Task details
Repeat the following lines exactly and nothing else: the line containing "subtotal: 675.93 -> 640.93" and each line after it through the end of the listing.
-- Records provided follows --
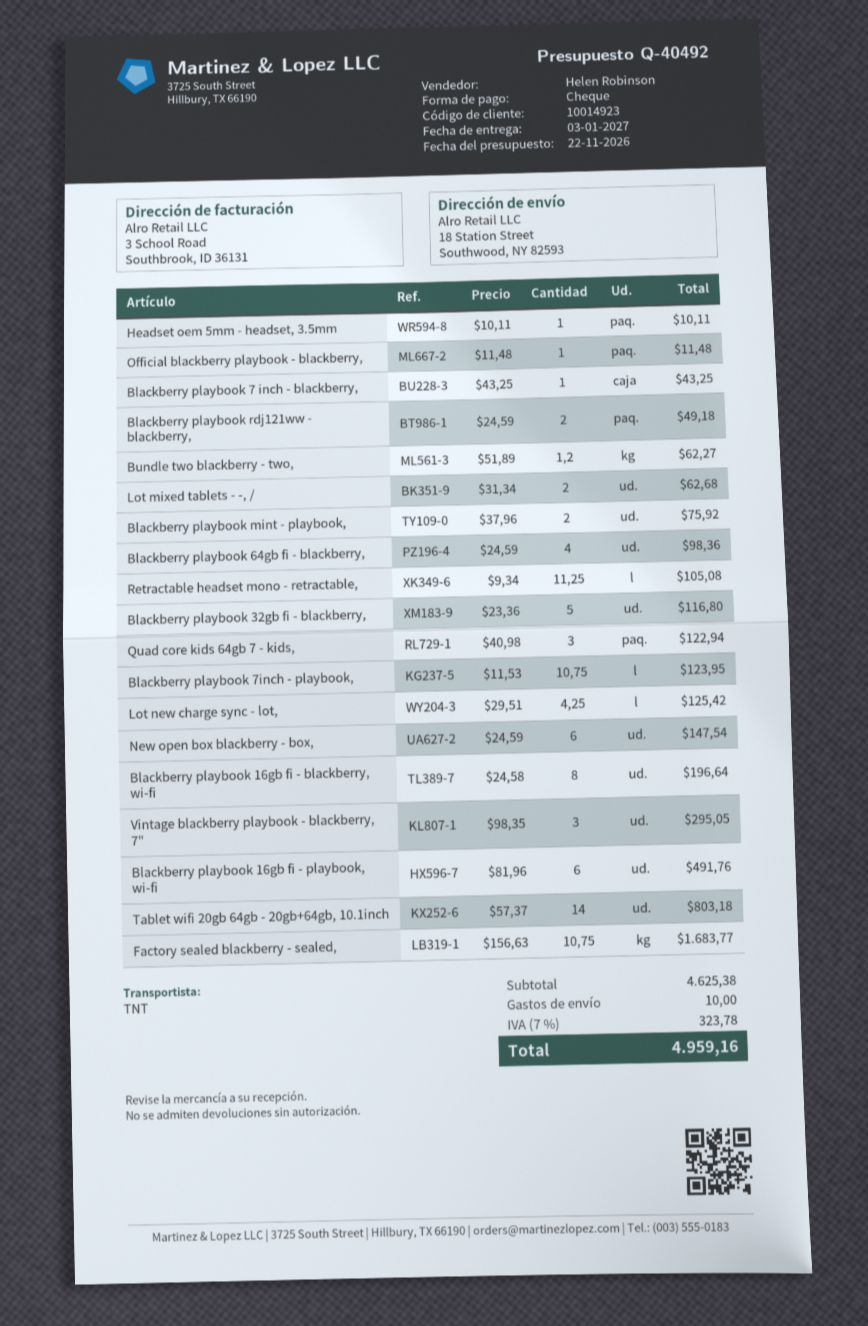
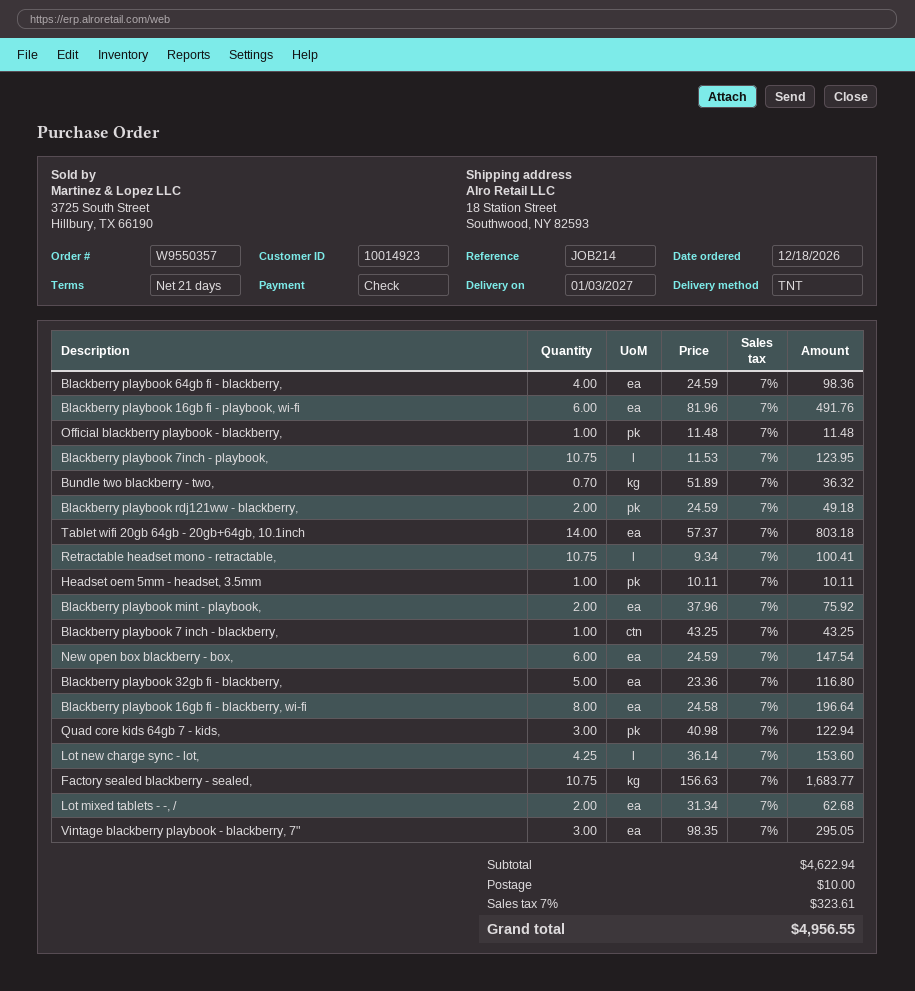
Bundle two blackberry - two,: 1.2 x 51.89 = 62.27 -> 0.7 x 51.89 = 36.32
Retractable headset mono - retractable,: 11.25 x 9.34 = 105.08 -> 10.75 x 9.34 = 100.41
Lot new charge sync - lot,: 4.25 x 29.51 = 125.42 -> 4.25 x 36.14 = 153.60
subtotal: 4625.38 -> 4622.94
tax: 7% = 323.78 -> 7% = 323.61
total: 4959.16 -> 4956.55

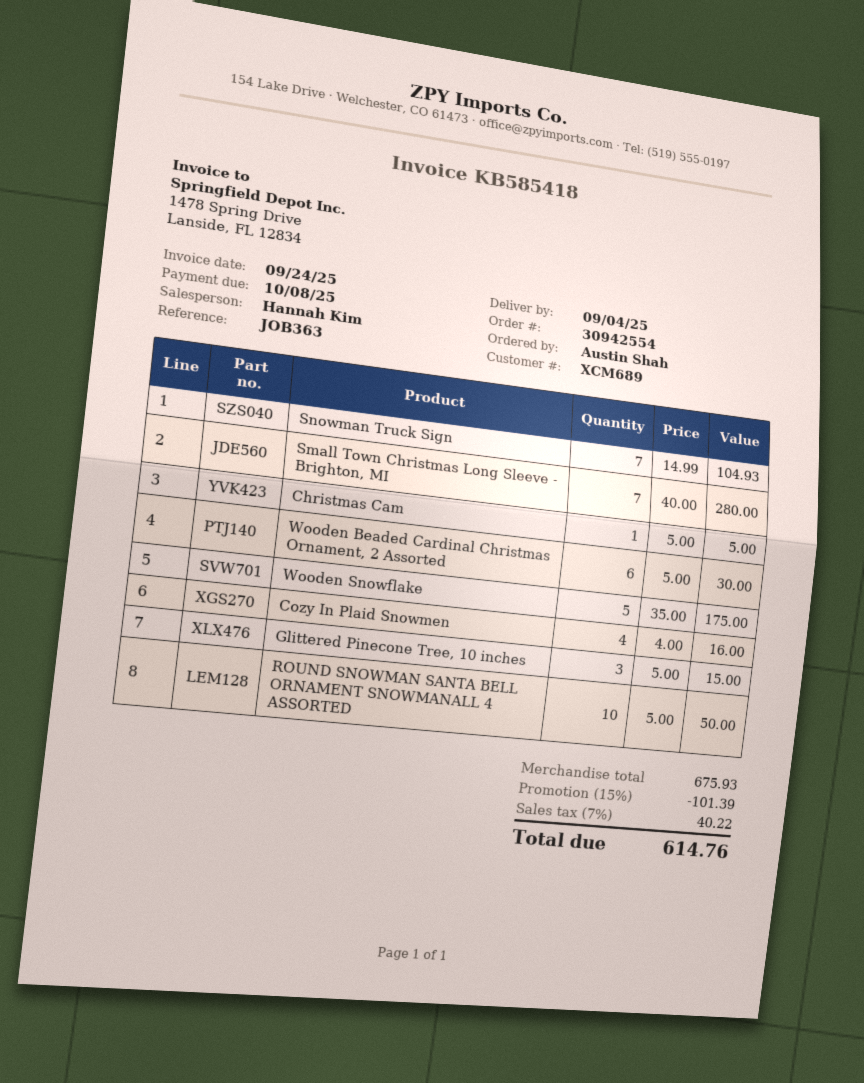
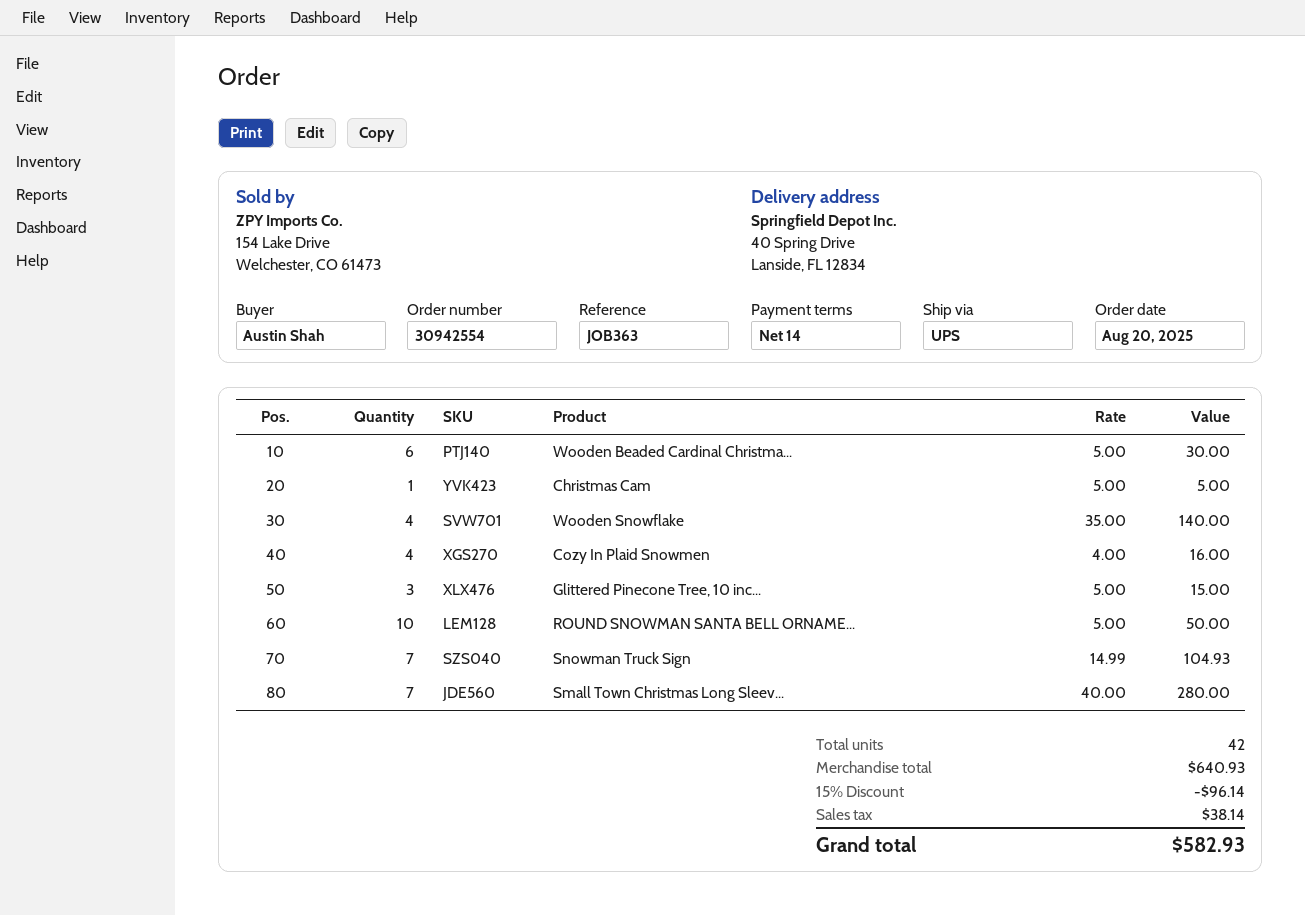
Wooden Snowflake: 5 x 35.00 = 175.00 -> 4 x 35.00 = 140.00
subtotal: 675.93 -> 640.93
discount: 15% = 101.39 -> 15% = 96.14
tax: 40.22 -> 38.14
total: 614.76 -> 582.93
-- Records provided concluded --
Response for this exercise
subtotal: 675.93 -> 640.93
discount: 15% = 101.39 -> 15% = 96.14
tax: 40.22 -> 38.14
total: 614.76 -> 582.93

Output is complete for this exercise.